Overview
An N+1 cluster is showing degraded, and there are more than one CE (Cache Engine) on standby state when there should be only one. This article explains a workaround to enable the system again.
Solution
To solve this issue, we will first restart any standby node, except the leader, and verify if it fixes the issue. If the issue is not solved, then we will restart the leader which will start the leader election process and eventually contact all CEs again.
Follow the steps below for all CEs (Cache Engines) in standby except for the leader:
-
On the UltraBand console (run
su admin
on the command prompt), capture the output of the following commands for later comparison:console> show status
console> show volumes
console> show eth-status
console> show uptime
-
Get the standby CE number, from Status > Logical View, in the Cache Engines section. In this example, the CE number is 3.
-
Stop the CE:
console> oper server 3
console> stop
console> exit
-
Verify the CE status until it stops:
console> show status
-
Start the CE:
console> oper server 3
console> start
console> exit
-
Verify the CE status until it starts. It can last up to 3 to 4 hours, depending on the CMDB size.
console> show status
-
Once the CE has started, capture the output and compare it with the result from step 1.
console> show status
console> show volumes
console> show eth-status
console> show uptime
-
Repeat steps 1 to 7 for every CE in standby (except for the leader in the first instance).
-
Verify if the system is enabled, as described in the Verification section.

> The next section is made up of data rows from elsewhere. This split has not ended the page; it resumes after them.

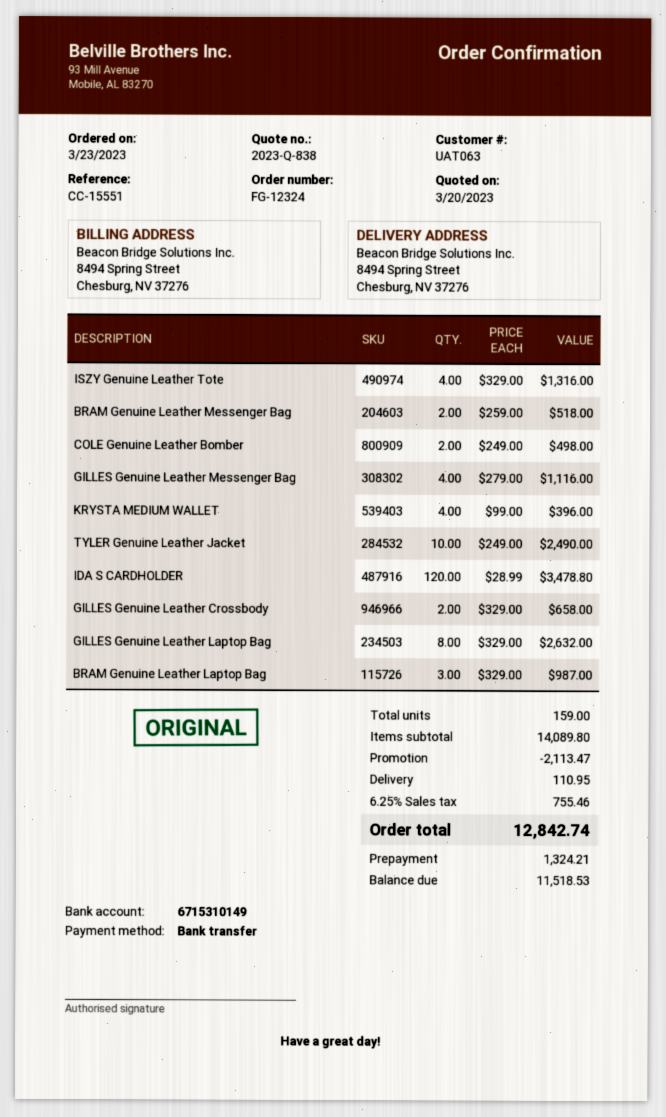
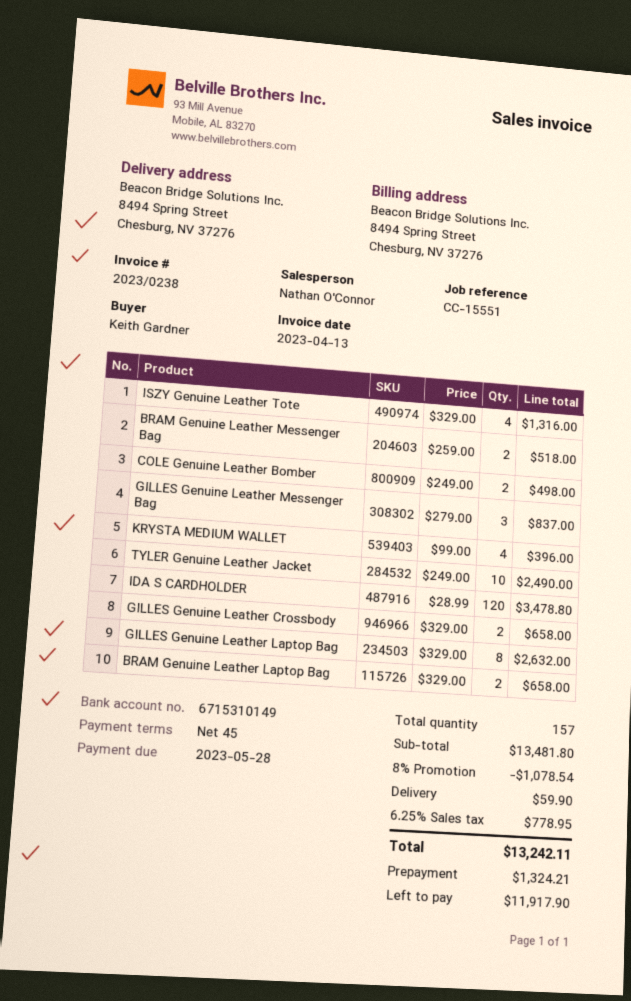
GILLES Genuine Leather Messenger Bag: 4 x 279.00 = 1116.00 -> 3 x 279.00 = 837.00
BRAM Genuine Leather Laptop Bag: 3 x 329.00 = 987.00 -> 2 x 329.00 = 658.00
total quantity: 159 -> 157
subtotal: 14089.80 -> 13481.80
discount: 2113.47 -> 1078.54
shipping: 110.95 -> 59.90
tax: 6.25% = 755.46 -> 6.25% = 778.95
total: 12842.74 -> 13242.11
balance: 11518.53 -> 11917.90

If, even after restarting all but the leader CEs in standby, there are still more than one CE (Cache Engine) in standby, please restart the leader following the same steps described above. You can get the leader CE number from the Cache Engines section in Status > Logical View, or by running show leader
in the console.
Note: If the issue persists please create a support ticket and one of our agents will help you.
Testing
To verify if the solution has worked, go to Status > Logical View and check whether there is only one CE on standby.